Task details: Please give again every entry exactly as it appears, setting aside the pictures.

Information provided:
- - - -
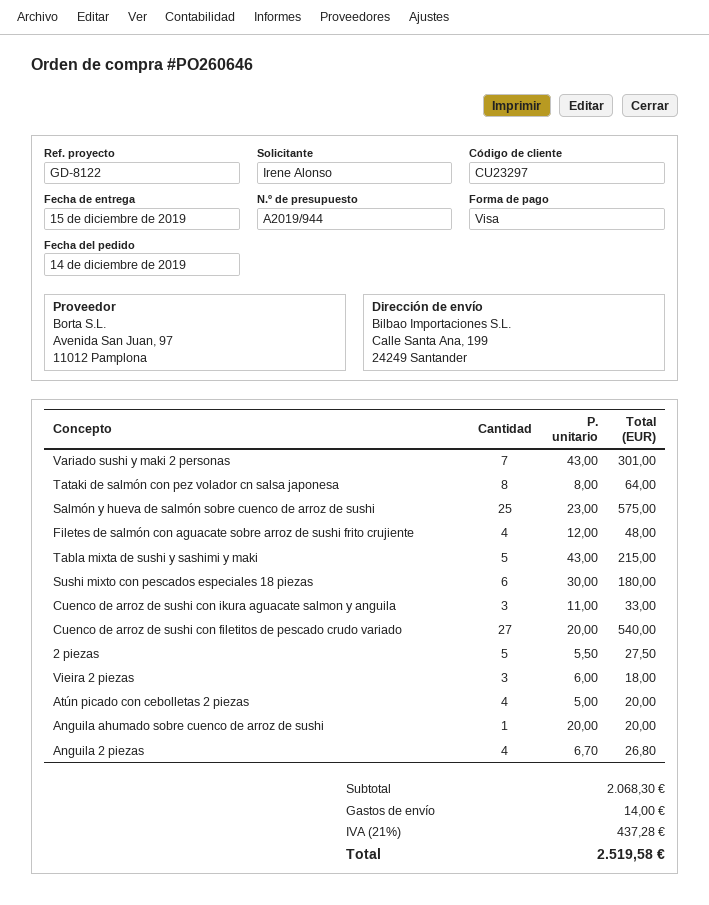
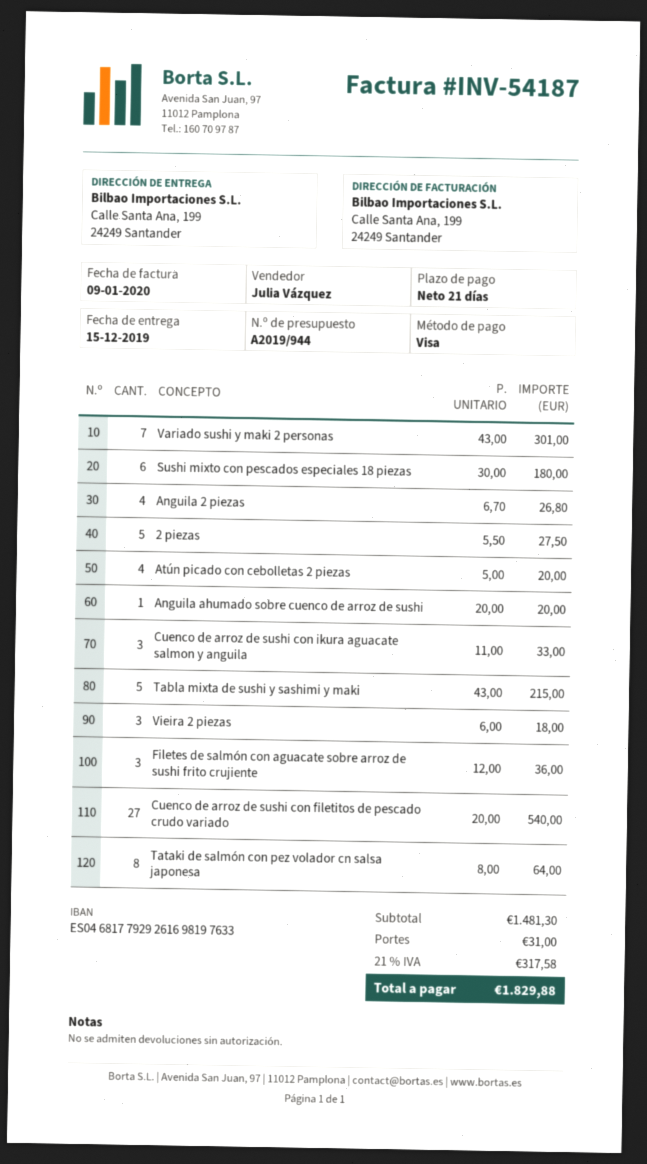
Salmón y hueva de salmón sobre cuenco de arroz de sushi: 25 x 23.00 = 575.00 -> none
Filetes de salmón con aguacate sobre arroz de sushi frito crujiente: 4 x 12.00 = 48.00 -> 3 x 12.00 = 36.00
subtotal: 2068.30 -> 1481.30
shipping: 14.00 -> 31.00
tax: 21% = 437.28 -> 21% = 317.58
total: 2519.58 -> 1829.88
- - - -
Problem solution:
Salmón y hueva de salmón sobre cuenco de arroz de sushi: 25 x 23.00 = 575.00 -> none
Filetes de salmón con aguacate sobre arroz de sushi frito crujiente: 4 x 12.00 = 48.00 -> 3 x 12.00 = 36.00
subtotal: 2068.30 -> 1481.30
shipping: 14.00 -> 31.00
tax: 21% = 437.28 -> 21% = 317.58
total: 2519.58 -> 1829.88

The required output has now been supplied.